» Action item
Locate the line that contains "total: 206.46 -> 118.50" in the entries below. Retype it and all following lines through the final one, character for character.

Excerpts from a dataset
:::::

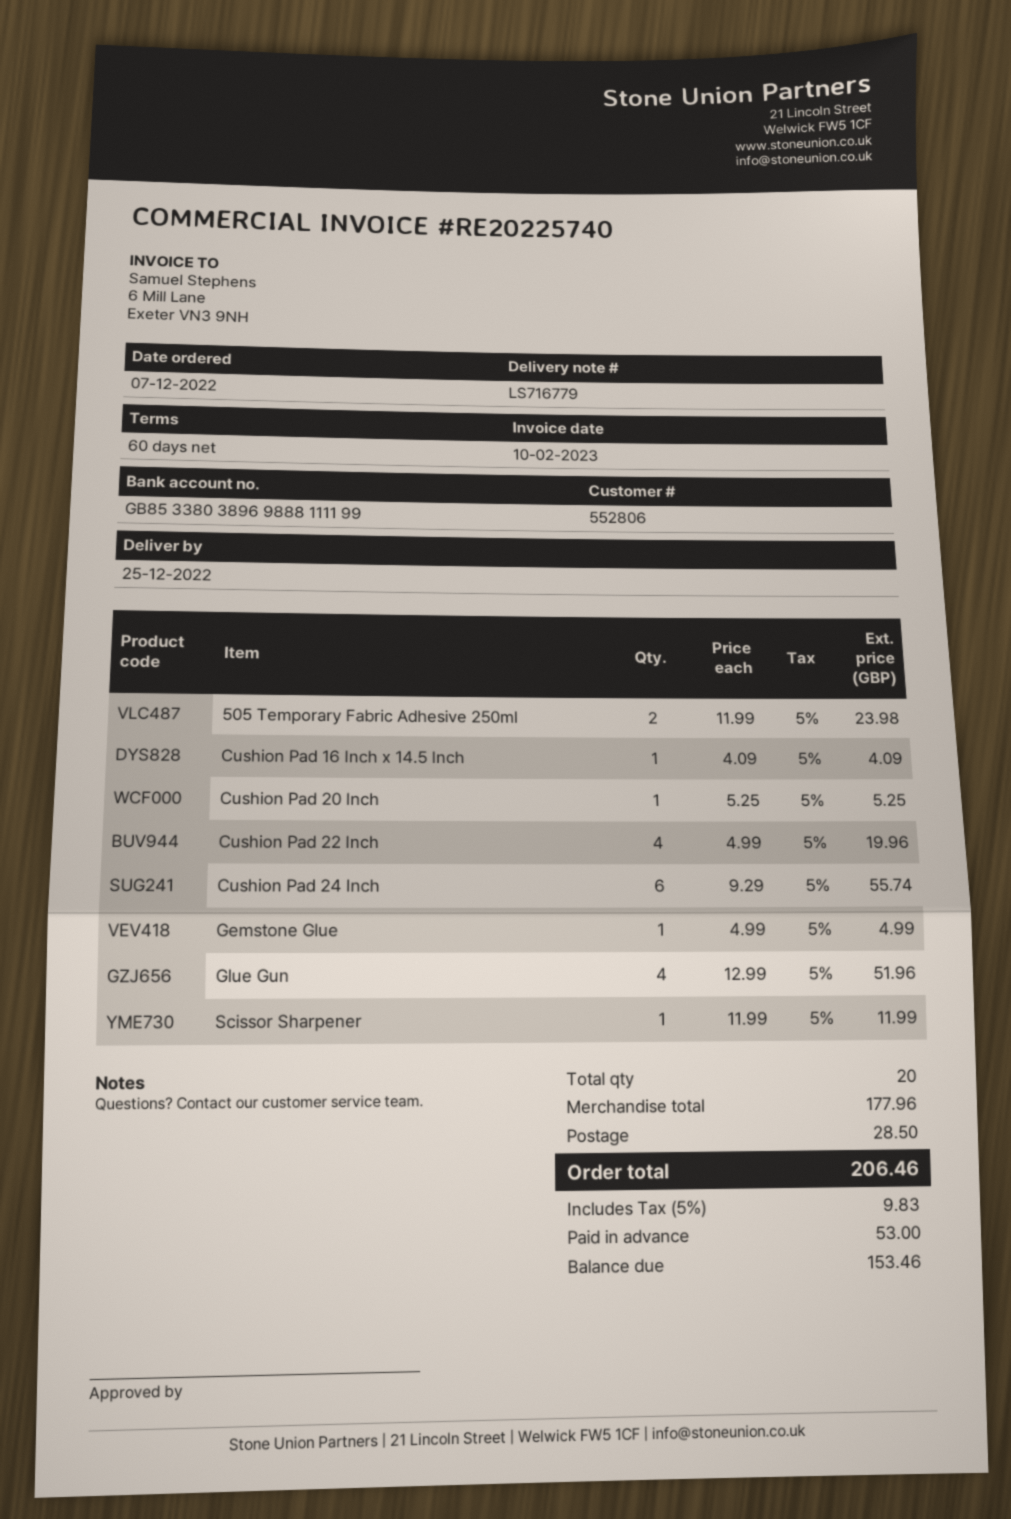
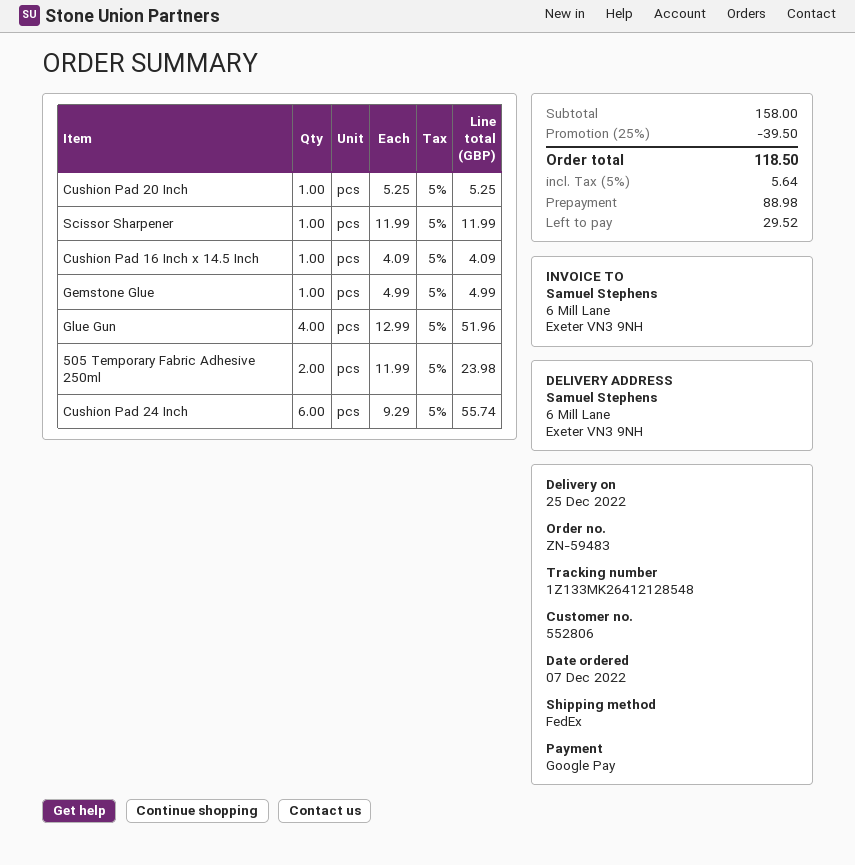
Cushion Pad 22 Inch: 4 x 4.99 = 19.96 -> none
subtotal: 177.96 -> 158.00
discount: none -> 25% = 39.50
shipping: 28.50 -> none
tax: 5% = 9.83 -> 5% = 5.64
total: 206.46 -> 118.50
deposit: 53.00 -> 88.98
balance: 153.46 -> 29.52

:::::

» Task result
total: 206.46 -> 118.50
deposit: 53.00 -> 88.98
balance: 153.46 -> 29.52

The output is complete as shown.